» What is expected
Given the records underneath, please repeat exactly the lines from the line with "[130,294,405,314] http://www.rasp.msal.gov.ar/ ->" through the line with "[753,129,882,149] codeguru.io ->", passing over any picture.

(Before-and-after change records)

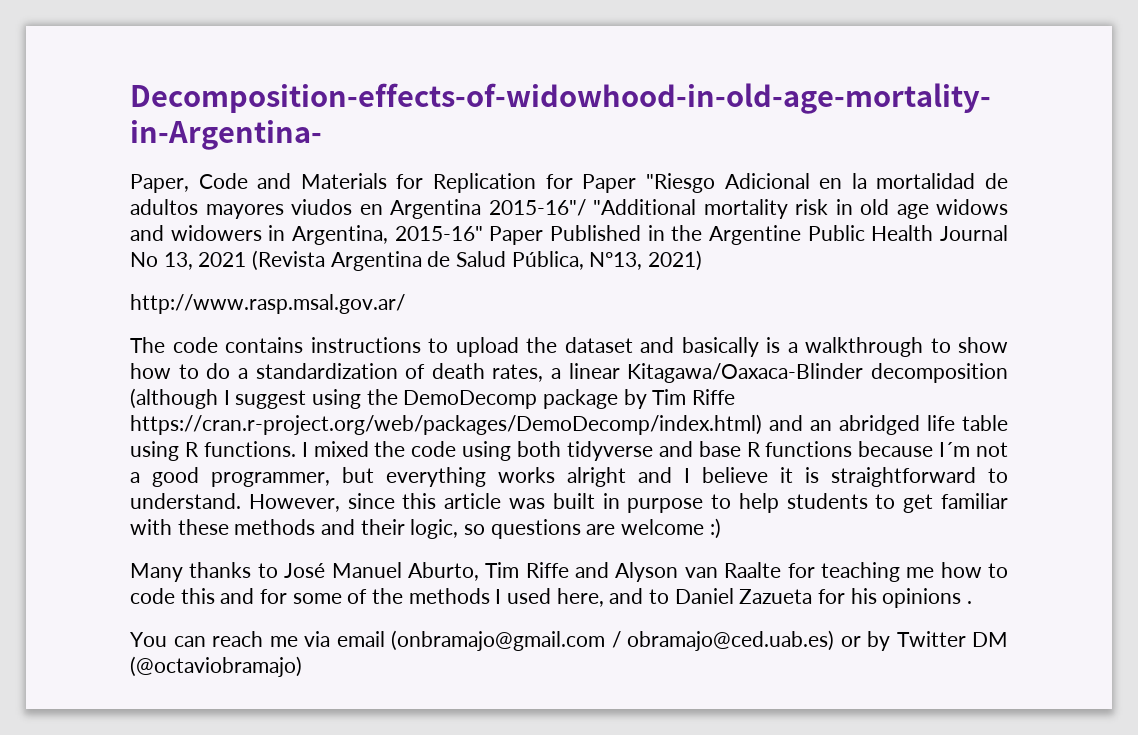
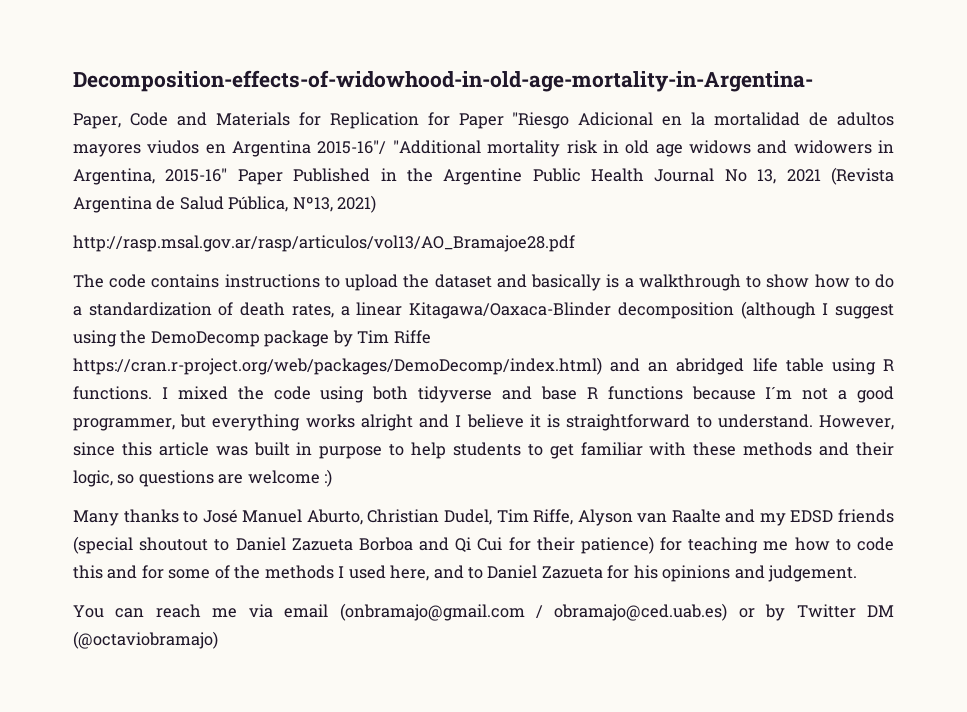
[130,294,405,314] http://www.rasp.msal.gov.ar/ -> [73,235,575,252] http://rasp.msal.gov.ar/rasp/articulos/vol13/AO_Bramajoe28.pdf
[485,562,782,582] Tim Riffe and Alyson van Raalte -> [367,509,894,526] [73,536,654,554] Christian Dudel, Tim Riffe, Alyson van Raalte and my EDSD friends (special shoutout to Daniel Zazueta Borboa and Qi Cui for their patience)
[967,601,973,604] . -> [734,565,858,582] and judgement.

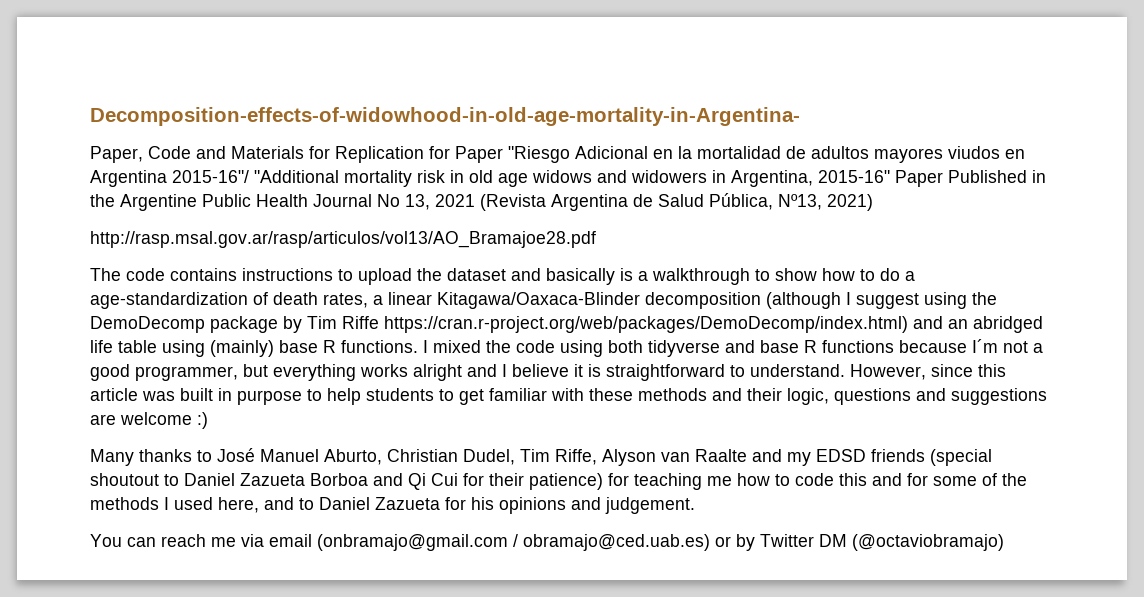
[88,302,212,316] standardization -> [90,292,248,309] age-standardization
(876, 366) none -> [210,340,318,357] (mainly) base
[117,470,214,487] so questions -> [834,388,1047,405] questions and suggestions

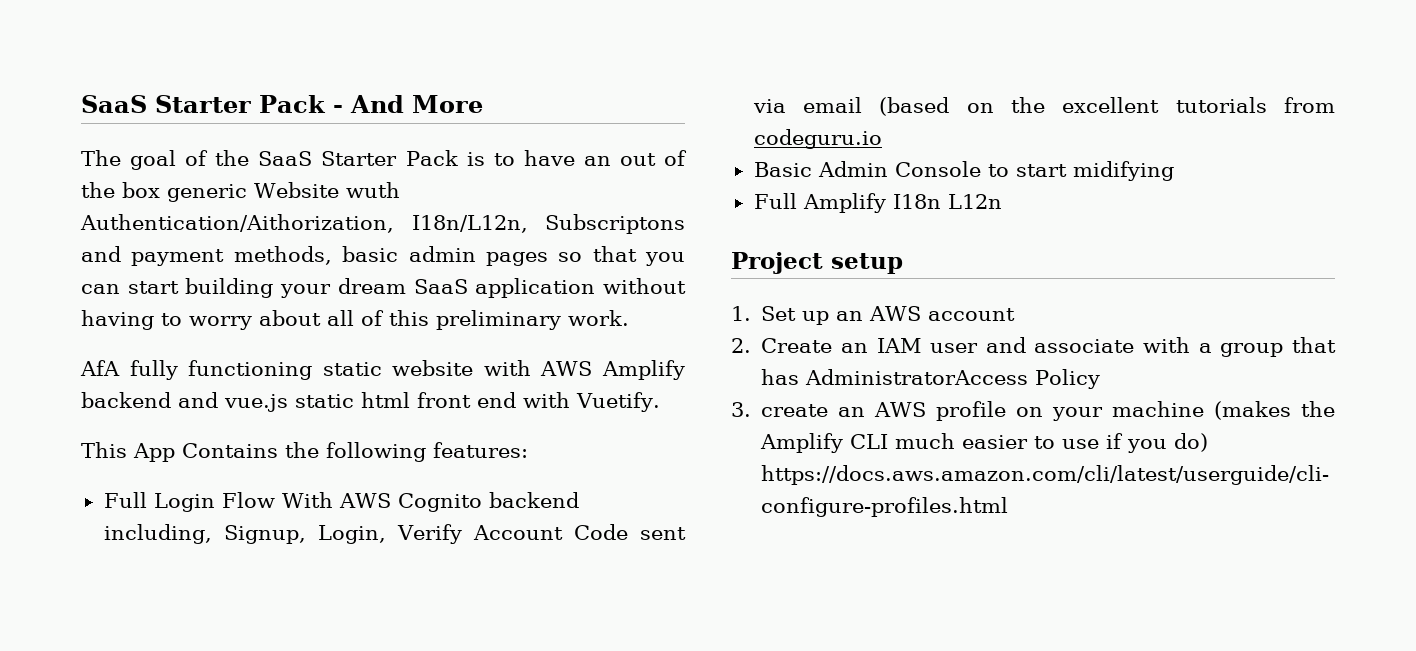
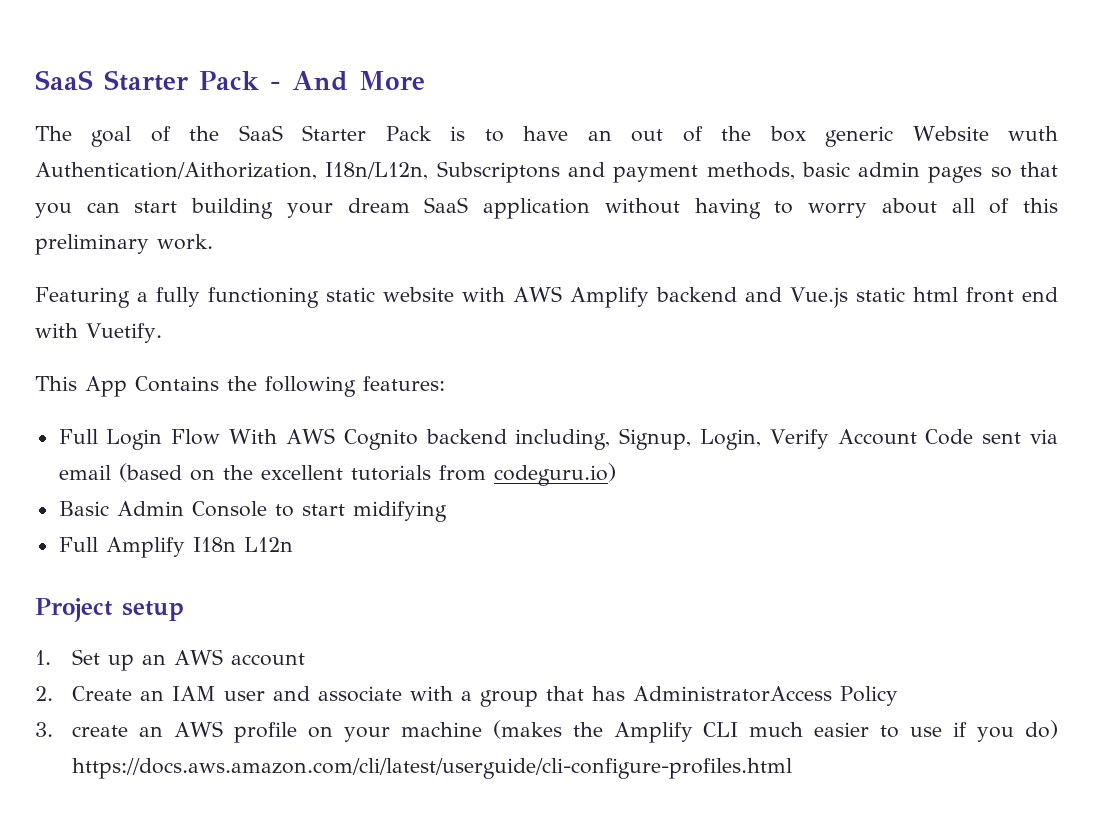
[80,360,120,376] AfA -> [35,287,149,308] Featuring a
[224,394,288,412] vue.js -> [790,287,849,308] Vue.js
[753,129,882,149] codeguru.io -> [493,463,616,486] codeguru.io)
* * *
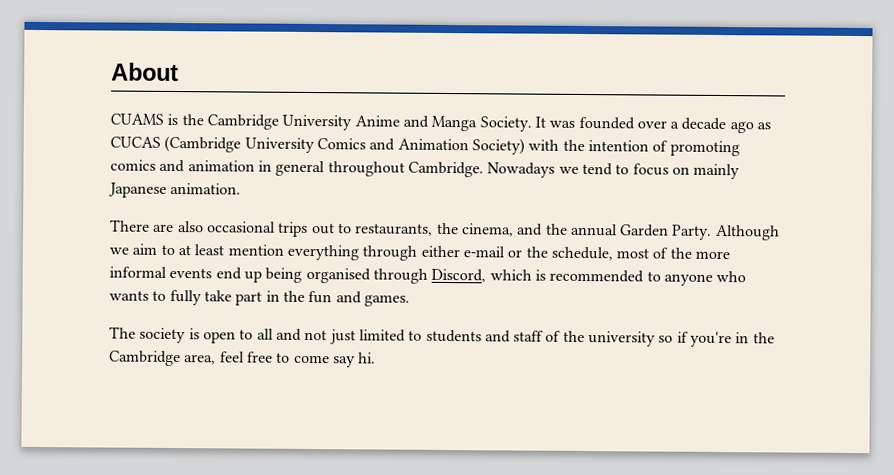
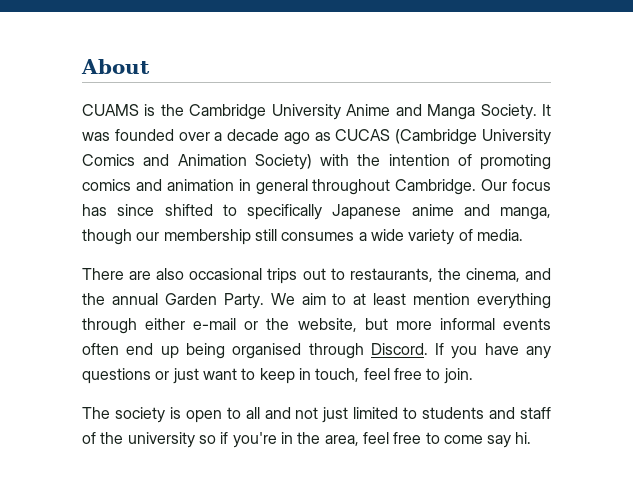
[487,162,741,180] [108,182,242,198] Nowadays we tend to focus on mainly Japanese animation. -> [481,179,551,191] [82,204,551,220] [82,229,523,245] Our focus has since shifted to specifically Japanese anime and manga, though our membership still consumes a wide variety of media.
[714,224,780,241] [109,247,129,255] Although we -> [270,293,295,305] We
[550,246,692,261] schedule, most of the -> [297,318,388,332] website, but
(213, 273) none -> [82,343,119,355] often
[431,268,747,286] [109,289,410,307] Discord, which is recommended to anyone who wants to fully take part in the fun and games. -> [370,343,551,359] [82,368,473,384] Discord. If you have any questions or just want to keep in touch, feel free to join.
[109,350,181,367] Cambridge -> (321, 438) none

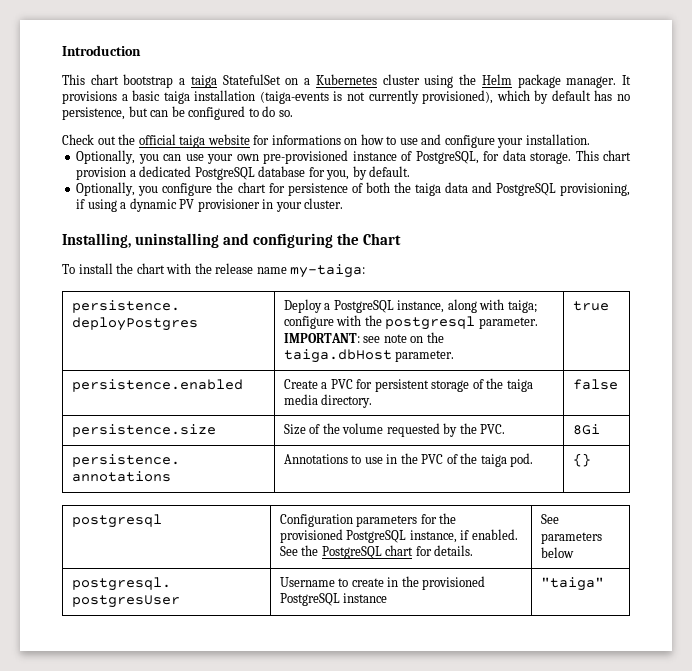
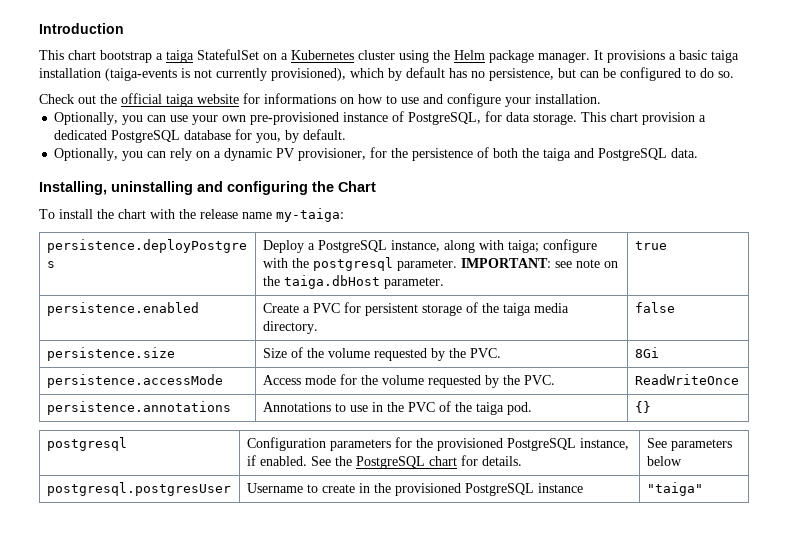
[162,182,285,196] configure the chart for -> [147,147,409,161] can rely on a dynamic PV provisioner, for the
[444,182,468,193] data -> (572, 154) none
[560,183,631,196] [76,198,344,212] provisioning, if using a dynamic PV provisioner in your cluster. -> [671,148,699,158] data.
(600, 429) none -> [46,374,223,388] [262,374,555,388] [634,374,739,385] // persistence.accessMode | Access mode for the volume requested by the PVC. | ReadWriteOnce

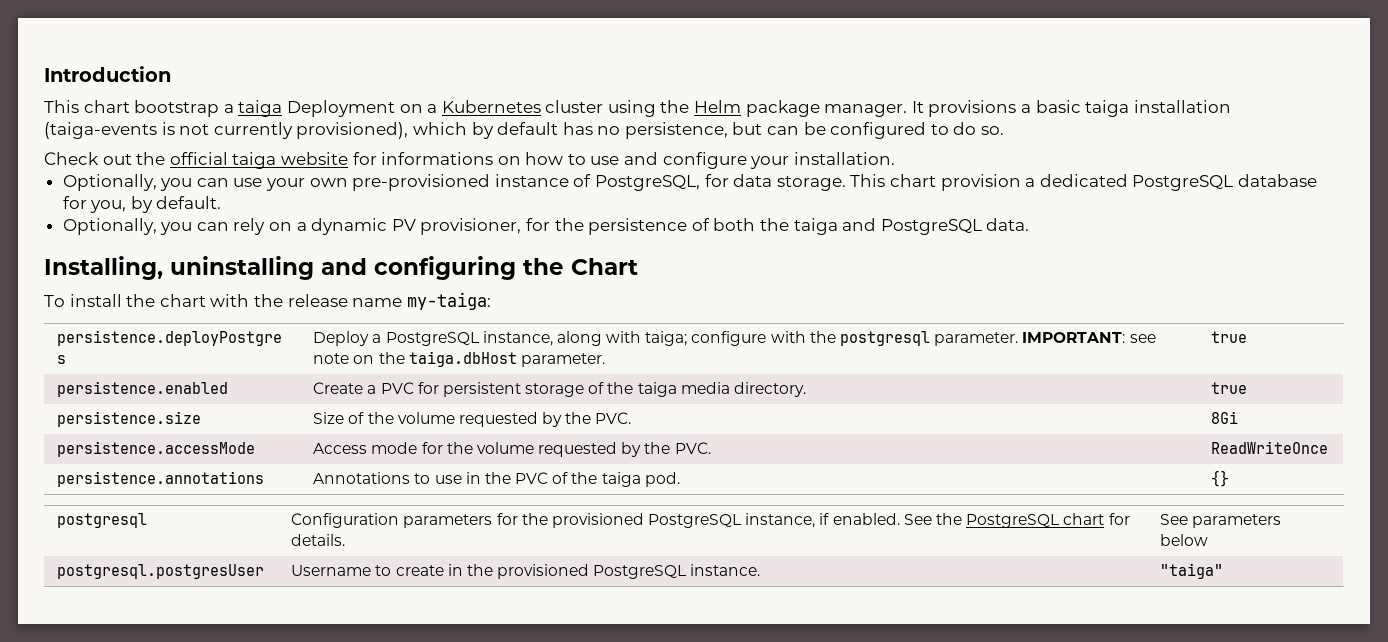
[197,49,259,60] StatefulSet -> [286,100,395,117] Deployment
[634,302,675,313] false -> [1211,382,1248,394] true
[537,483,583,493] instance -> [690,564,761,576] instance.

» Your solution
[130,294,405,314] http://www.rasp.msal.gov.ar/ -> [73,235,575,252] http://rasp.msal.gov.ar/rasp/articulos/vol13/AO_Bramajoe28.pdf
[485,562,782,582] Tim Riffe and Alyson van Raalte -> [367,509,894,526] [73,536,654,554] Christian Dudel, Tim Riffe, Alyson van Raalte and my EDSD friends (special shoutout to Daniel Zazueta Borboa and Qi Cui for their patience)
[967,601,973,604] . -> [734,565,858,582] and judgement.

[88,302,212,316] standardization -> [90,292,248,309] age-standardization
(876, 366) none -> [210,340,318,357] (mainly) base
[117,470,214,487] so questions -> [834,388,1047,405] questions and suggestions

[80,360,120,376] AfA -> [35,287,149,308] Featuring a
[224,394,288,412] vue.js -> [790,287,849,308] Vue.js
[753,129,882,149] codeguru.io -> [493,463,616,486] codeguru.io)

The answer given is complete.